- [WORK ORDER]: What is the number of lines in the entries that include the word "width"? Respond with the number only.

* * * * *

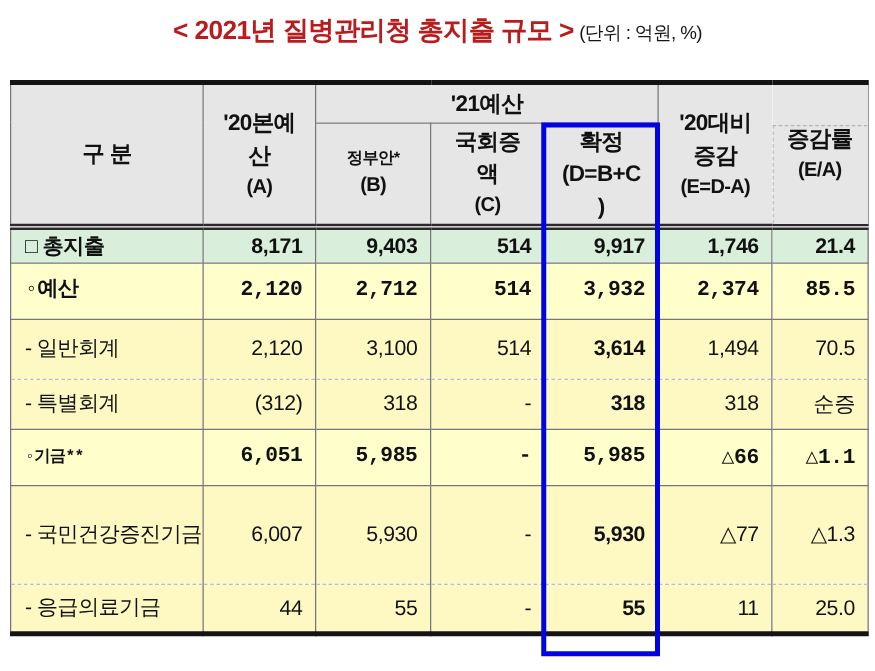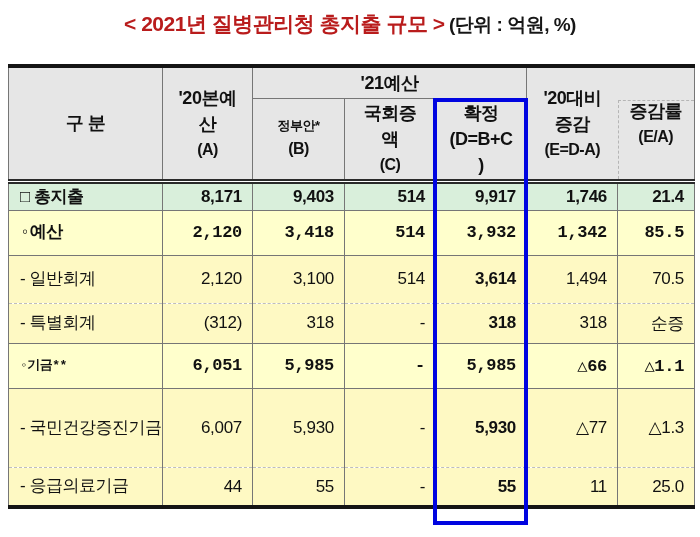--- a/index.html
+++ b/index.html
@@ -7,21 +7,21 @@
     width:700px;height:537px;background:#ffffff;position:relative;
     font-family:"Liberation Sans","DejaVu Sans",sans-serif;
     color:#111;-webkit-font-smoothing:antialiased;
   }
   
   .title{
     position:absolute;top:10px;left:0;width:700px;text-align:center;
     white-space:nowrap;
   }
   .title .main{font-size:21px;font-weight:700;letter-spacing:-0.5px;color:#b91c1c;}
-  .title .unit{font-size:19px;font-weight:700;letter-spacing:-0.5px;color:#161616;}
+  .title .unit{font-size:15px;font-weight:400;letter-spacing:-0.5px;color:#161616;}
 
   
   .tablewrap{position:absolute;left:8px;top:64px;width:686px;}
   table{
     border-collapse:collapse;table-layout:fixed;width:686px;
     border-top:4px solid #141414;border-bottom:4px solid #141414;
     border-left:1px solid #767676;border-right:1px solid #767676;
   }
   th,td{border:1px solid #767676;padding:0;overflow:hidden;}
   th{
@@ -132,24 +132,24 @@
     <td class="num">9,403</td>
     <td class="num">514</td>
     <td class="num col-d">9,917</td>
     <td class="num">1,746</td>
     <td class="num">21.4</td>
   </tr>
 
   <tr class="tr-r1 r-sub">
     <td class="lbl">◦예산</td>
     <td class="num">2,120</td>
-    <td class="num">3,418</td>
+    <td class="num">2,712</td>
     <td class="num">514</td>
     <td class="num col-d">3,932</td>
-    <td class="num">1,342</td>
+    <td class="num">2,374</td>
     <td class="num">85.5</td>
   </tr>
 
   <tr class="tr-r2 r-detail dash-below">
     <td class="lbl">- 일반회계</td>
     <td class="num">2,120</td>
     <td class="num">3,100</td>
     <td class="num">514</td>
     <td class="num col-d">3,614</td>
     <td class="num">1,494</td>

* * * * *

- [SOLVED EXERCISE]: 4